[Recorded data]

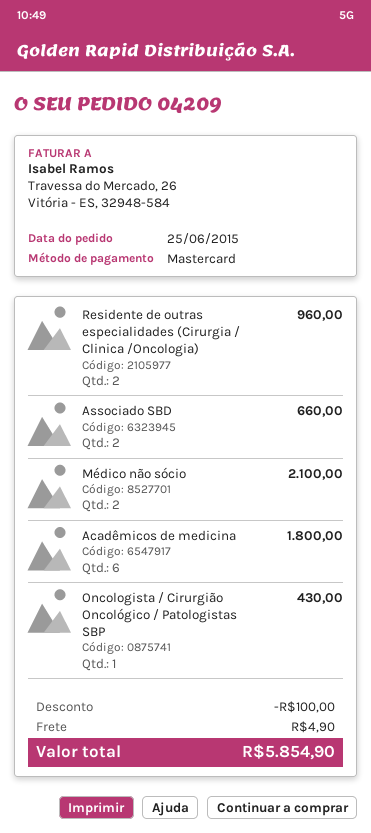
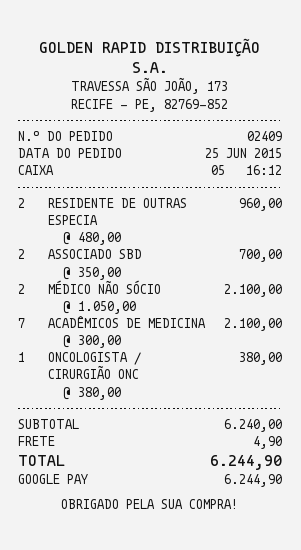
order number: 04209 -> 02409
payment method: Mastercard -> Google Pay
Associado SBD: 2 for 660.00 -> 2 for 700.00
Acadêmicos de medicina: 6 for 1800.00 -> 7 for 2100.00
Oncologista / Cirurgião Oncológico / Patologistas SBP: 1 for 430.00 -> 1 for 380.00
discount: 100.00 -> none
total: 5854.90 -> 6244.90

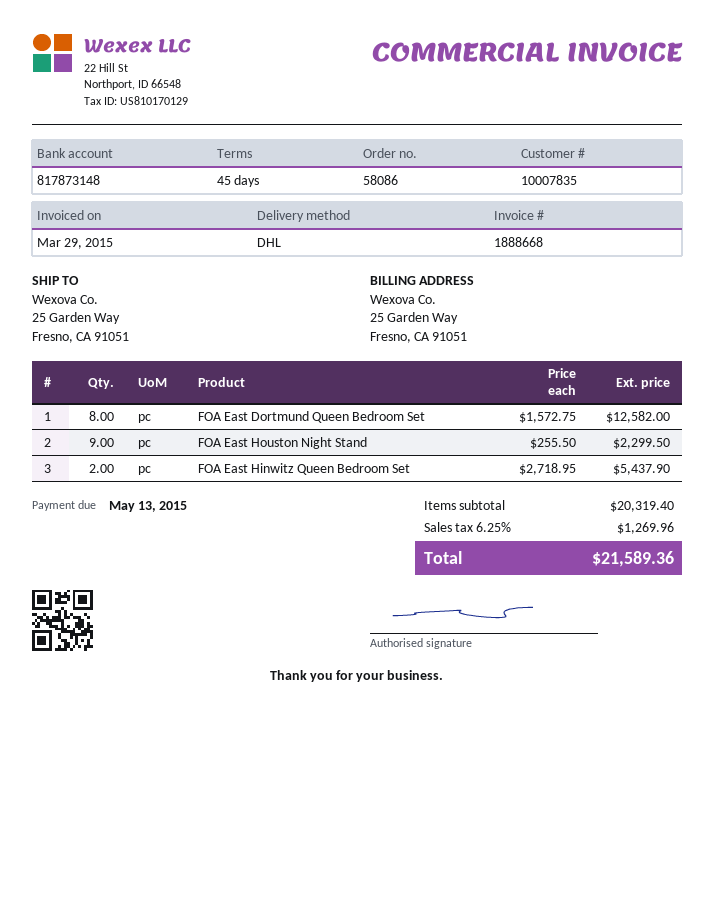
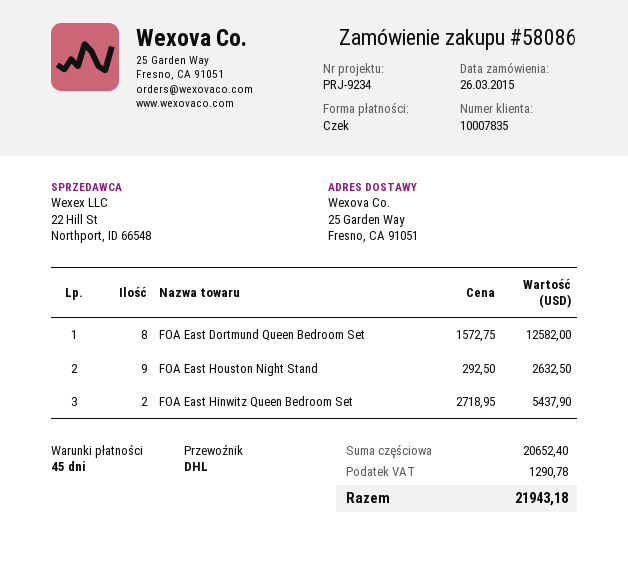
FOA East Houston Night Stand: 9 x 255.50 = 2299.50 -> 9 x 292.50 = 2632.50
subtotal: 20319.40 -> 20652.40
tax: 1269.96 -> 1290.78
total: 21589.36 -> 21943.18

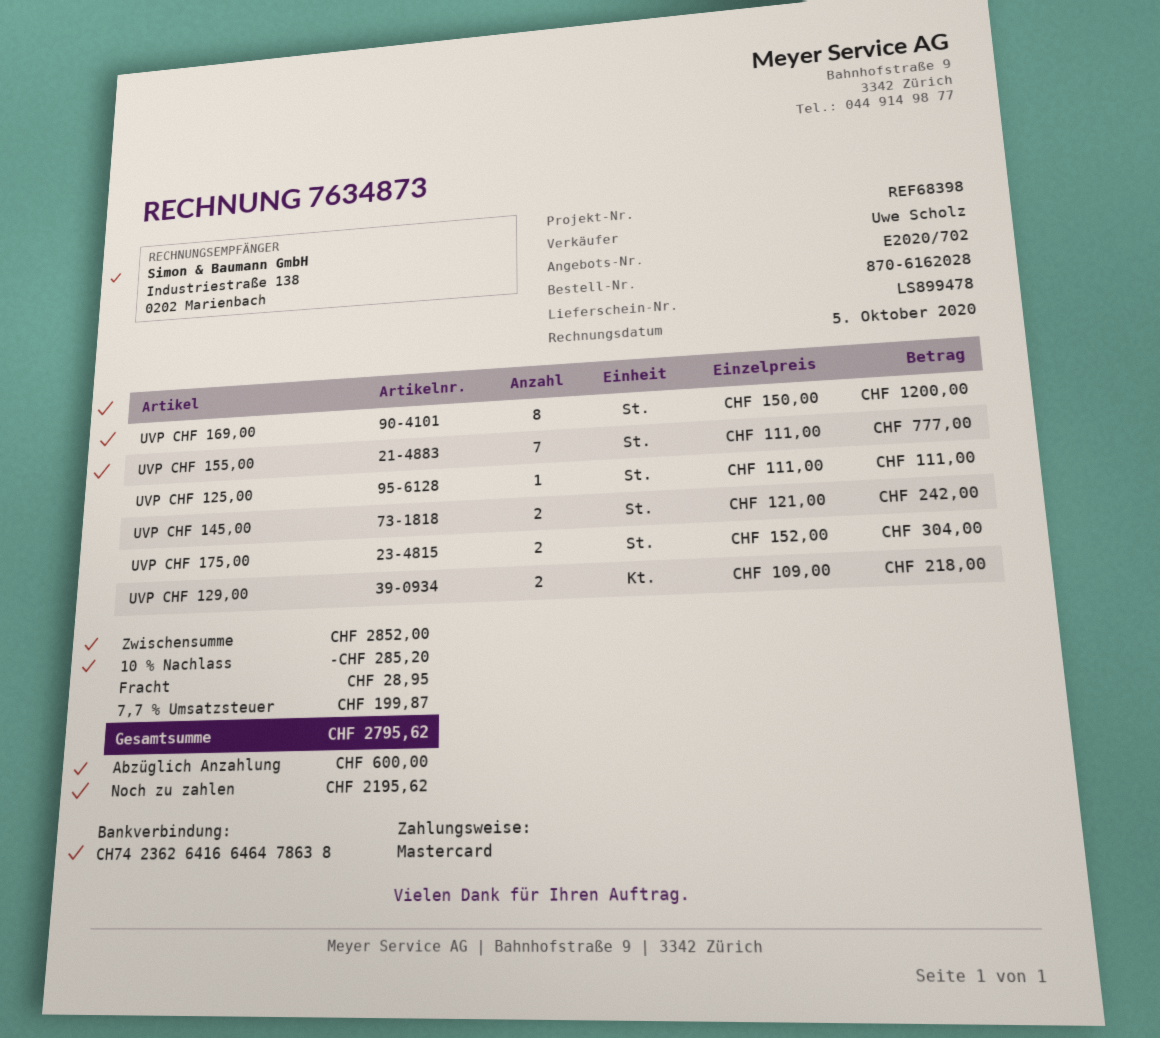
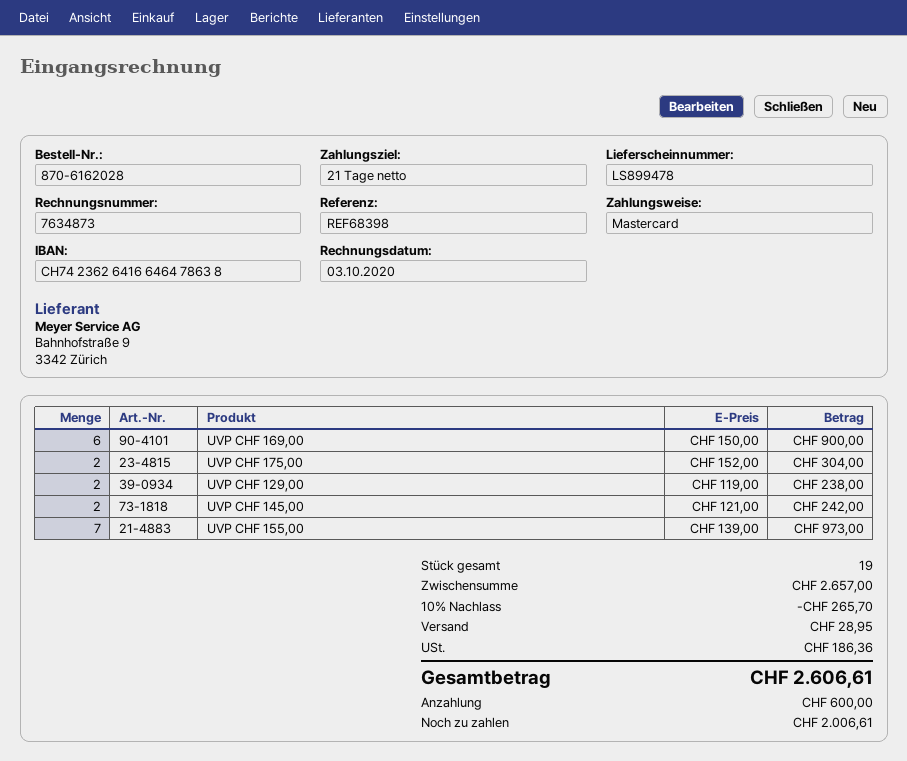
invoice date: 2020-10-05 -> 2020-10-03
UVP CHF 169,00: 8 x 150.00 = 1200.00 -> 6 x 150.00 = 900.00
UVP CHF 155,00: 7 x 111.00 = 777.00 -> 7 x 139.00 = 973.00
UVP CHF 125,00: 1 x 111.00 = 111.00 -> none
UVP CHF 129,00: 2 x 109.00 = 218.00 -> 2 x 119.00 = 238.00
subtotal: 2852.00 -> 2657.00
discount: 10% = 285.20 -> 10% = 265.70
tax: 199.87 -> 186.36
total: 2795.62 -> 2606.61
balance: 2195.62 -> 2006.61

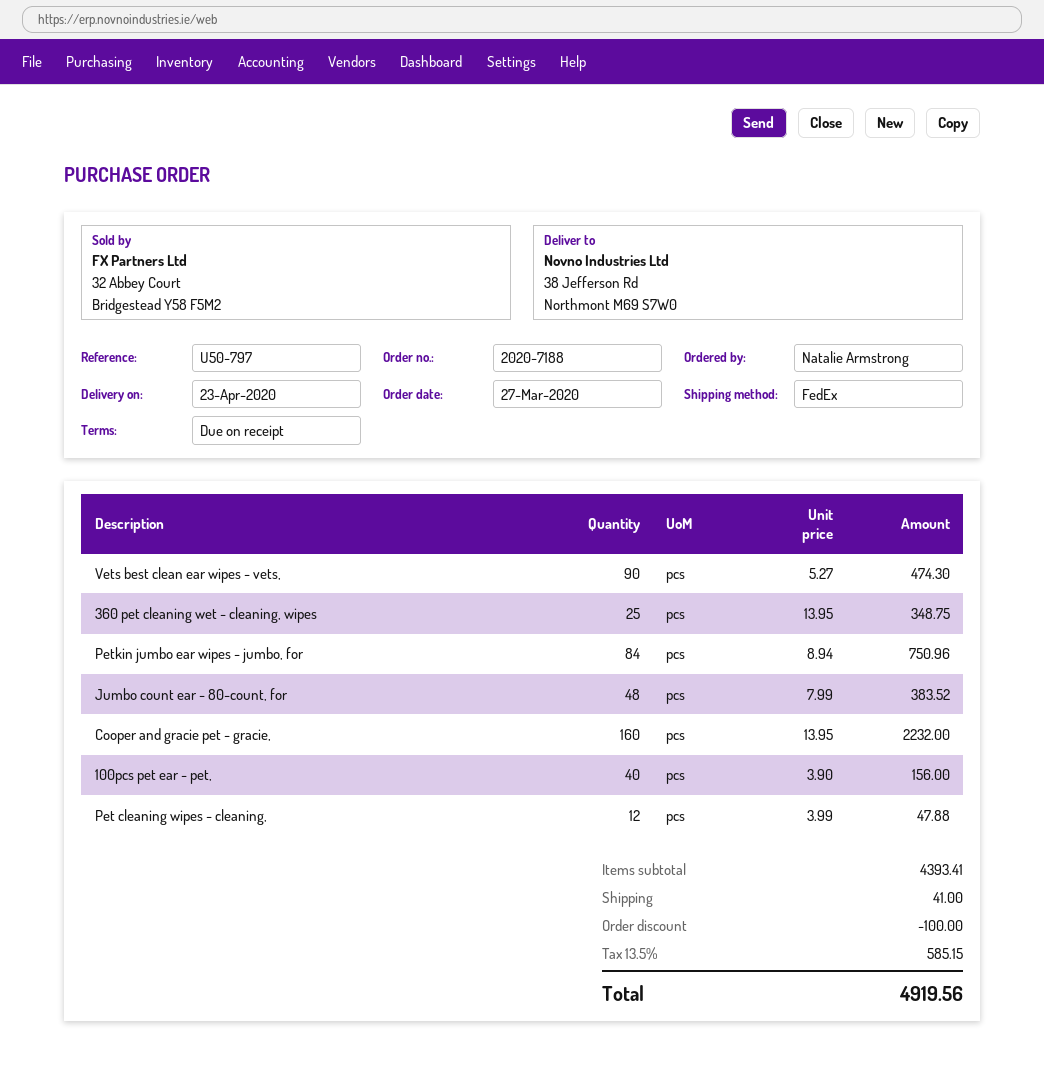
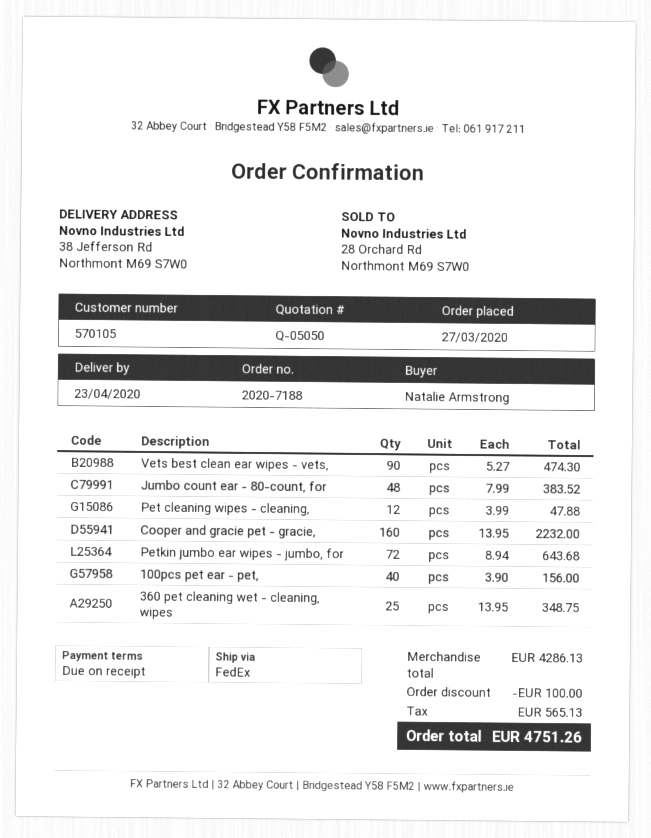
Petkin jumbo ear wipes - jumbo, for: 84 x 8.94 = 750.96 -> 72 x 8.94 = 643.68
subtotal: 4393.41 -> 4286.13
shipping: 41.00 -> none
tax: 585.15 -> 565.13
total: 4919.56 -> 4751.26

● What to work on:
Type out the data above once more, exactly, with no images included.

● Task answer:
order number: 04209 -> 02409
payment method: Mastercard -> Google Pay
Associado SBD: 2 for 660.00 -> 2 for 700.00
Acadêmicos de medicina: 6 for 1800.00 -> 7 for 2100.00
Oncologista / Cirurgião Oncológico / Patologistas SBP: 1 for 430.00 -> 1 for 380.00
discount: 100.00 -> none
total: 5854.90 -> 6244.90

FOA East Houston Night Stand: 9 x 255.50 = 2299.50 -> 9 x 292.50 = 2632.50
subtotal: 20319.40 -> 20652.40
tax: 1269.96 -> 1290.78
total: 21589.36 -> 21943.18

invoice date: 2020-10-05 -> 2020-10-03
UVP CHF 169,00: 8 x 150.00 = 1200.00 -> 6 x 150.00 = 900.00
UVP CHF 155,00: 7 x 111.00 = 777.00 -> 7 x 139.00 = 973.00
UVP CHF 125,00: 1 x 111.00 = 111.00 -> none
UVP CHF 129,00: 2 x 109.00 = 218.00 -> 2 x 119.00 = 238.00
subtotal: 2852.00 -> 2657.00
discount: 10% = 285.20 -> 10% = 265.70
tax: 199.87 -> 186.36
total: 2795.62 -> 2606.61
balance: 2195.62 -> 2006.61

Petkin jumbo ear wipes - jumbo, for: 84 x 8.94 = 750.96 -> 72 x 8.94 = 643.68
subtotal: 4393.41 -> 4286.13
shipping: 41.00 -> none
tax: 585.15 -> 565.13
total: 4919.56 -> 4751.26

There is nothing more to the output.